** Excerpted records follows **
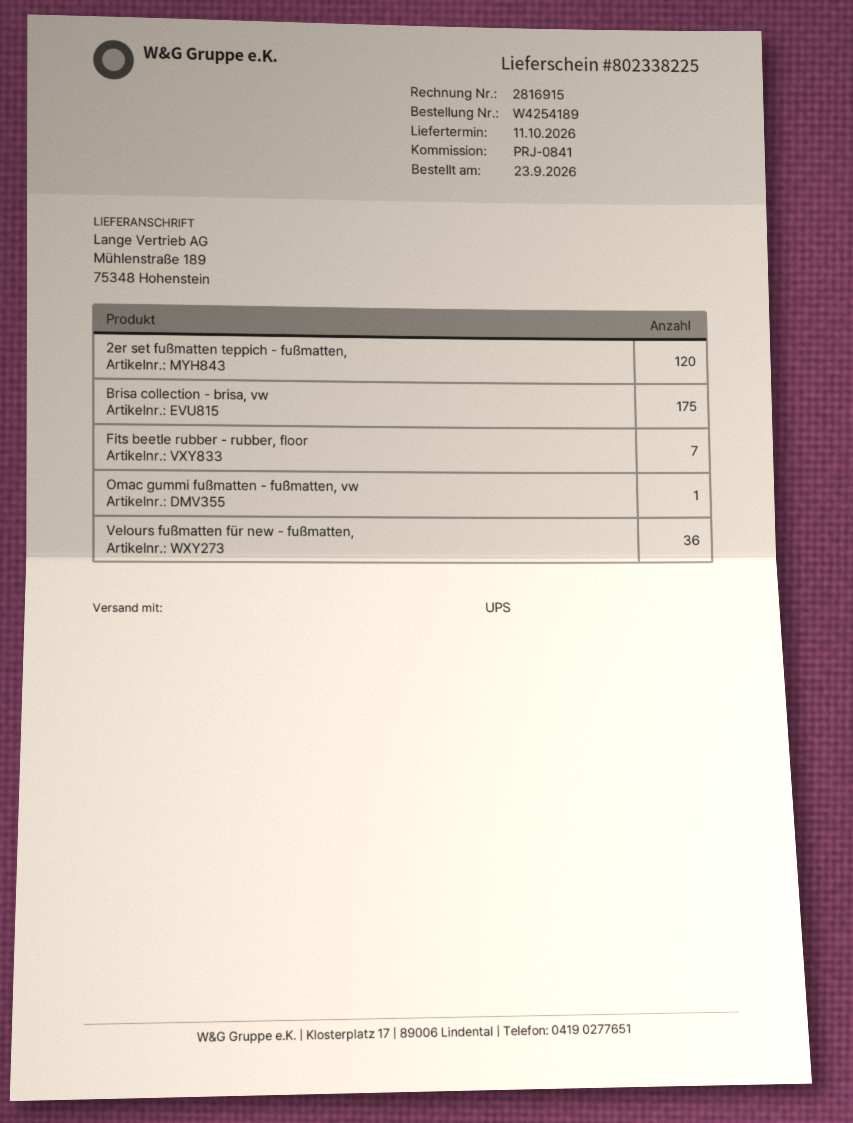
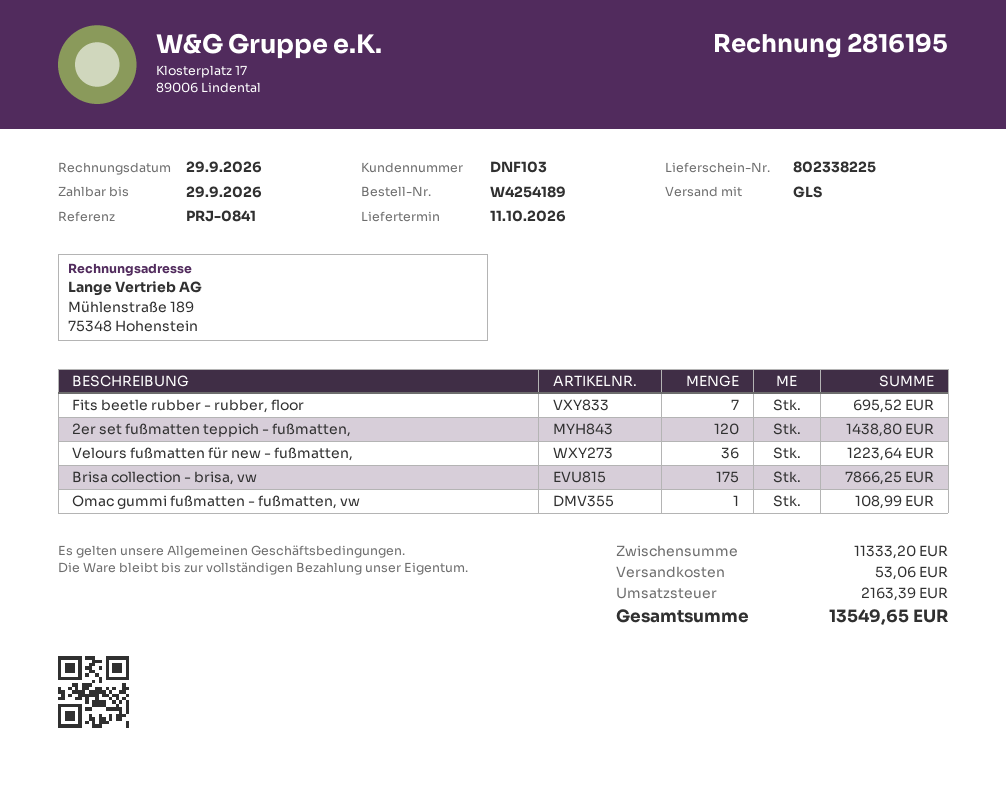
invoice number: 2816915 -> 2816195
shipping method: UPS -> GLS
** End of Excerpted records **
** Excerpted records follows **
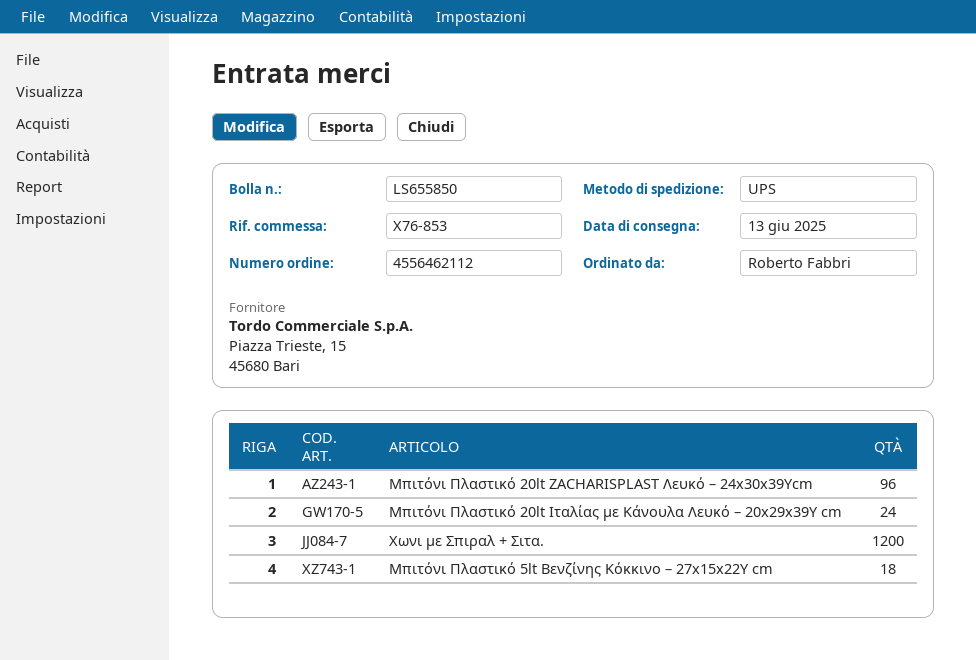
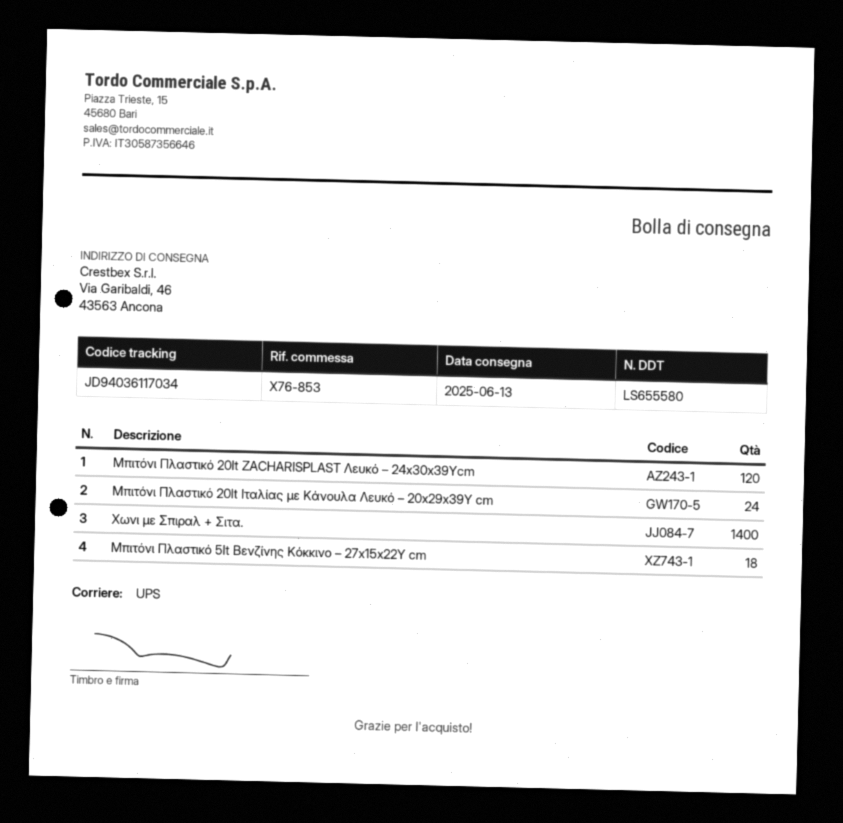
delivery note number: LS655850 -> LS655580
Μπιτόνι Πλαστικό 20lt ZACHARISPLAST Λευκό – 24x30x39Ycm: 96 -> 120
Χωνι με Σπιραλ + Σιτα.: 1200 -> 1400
** End of Excerpted records **
## Task goal
Find "Μπιτόνι Πλαστικό 20lt" in the entries above and copy that whole line exactly, then each line after it through the line that contains "Χωνι με Σπιραλ + Σιτα.: 1200 -> 1400".

## Result
Μπιτόνι Πλαστικό 20lt ZACHARISPLAST Λευκό – 24x30x39Ycm: 96 -> 120
Χωνι με Σπιραλ + Σιτα.: 1200 -> 1400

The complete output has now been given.